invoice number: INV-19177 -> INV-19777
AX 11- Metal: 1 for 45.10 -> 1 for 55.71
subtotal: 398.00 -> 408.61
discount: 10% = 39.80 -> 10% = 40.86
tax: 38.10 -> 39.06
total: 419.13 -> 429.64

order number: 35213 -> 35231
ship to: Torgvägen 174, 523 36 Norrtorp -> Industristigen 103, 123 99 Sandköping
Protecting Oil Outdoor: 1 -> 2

==

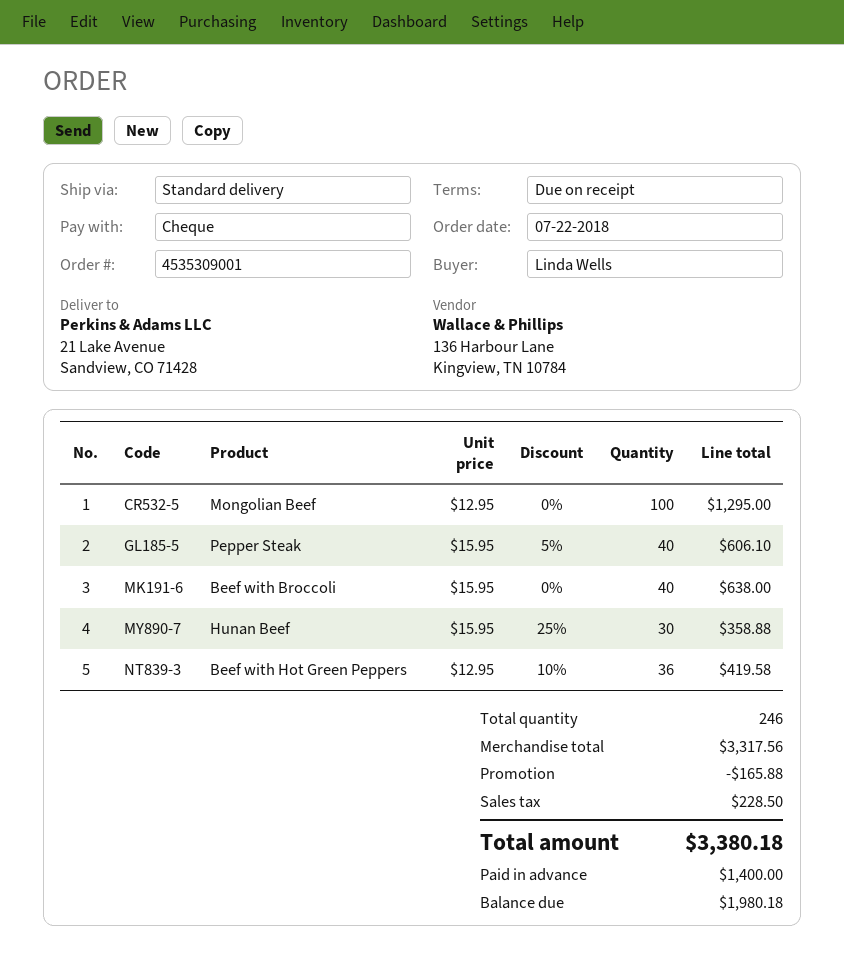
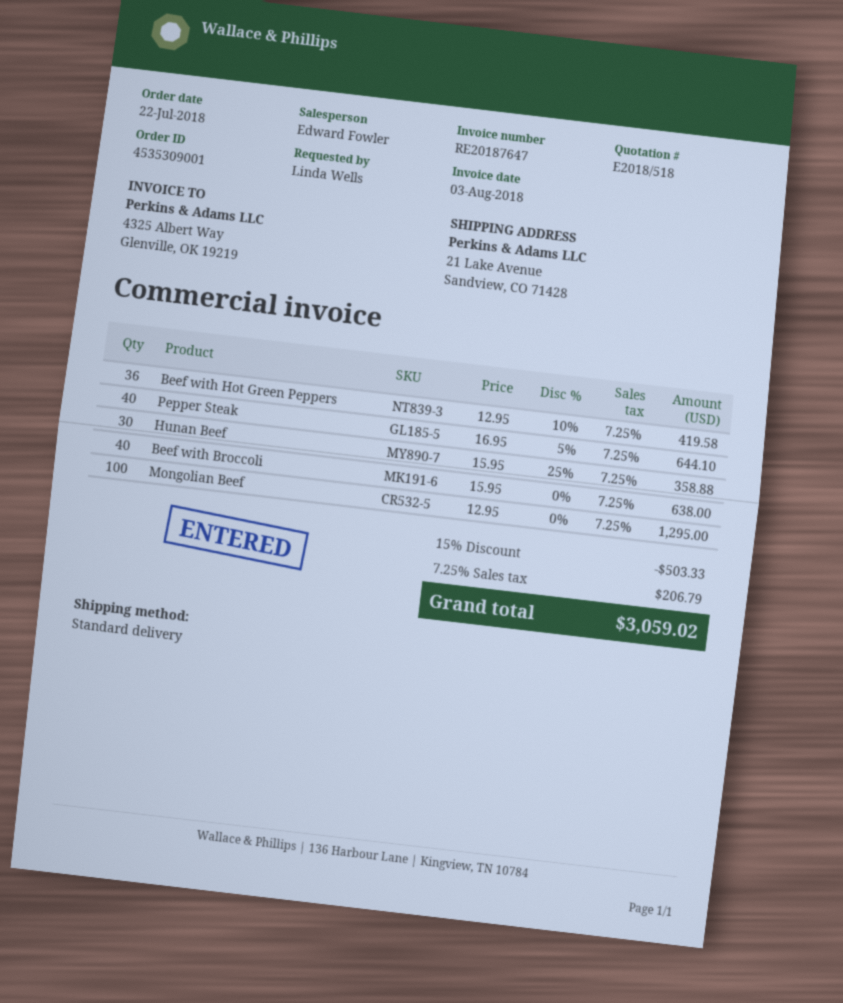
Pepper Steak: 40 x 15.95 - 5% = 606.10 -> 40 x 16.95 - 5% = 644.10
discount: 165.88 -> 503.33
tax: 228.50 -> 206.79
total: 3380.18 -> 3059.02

WORK REQUIRED — From the entries above, give again exactly the lines running from the line with "total: 419.13 -> 429.64" to the line with "Protecting Oil Outdoor: 1 -> 2"; include both of those lines.

ANSWER BOX —
total: 419.13 -> 429.64

order number: 35213 -> 35231
ship to: Torgvägen 174, 523 36 Norrtorp -> Industristigen 103, 123 99 Sandköping
Protecting Oil Outdoor: 1 -> 2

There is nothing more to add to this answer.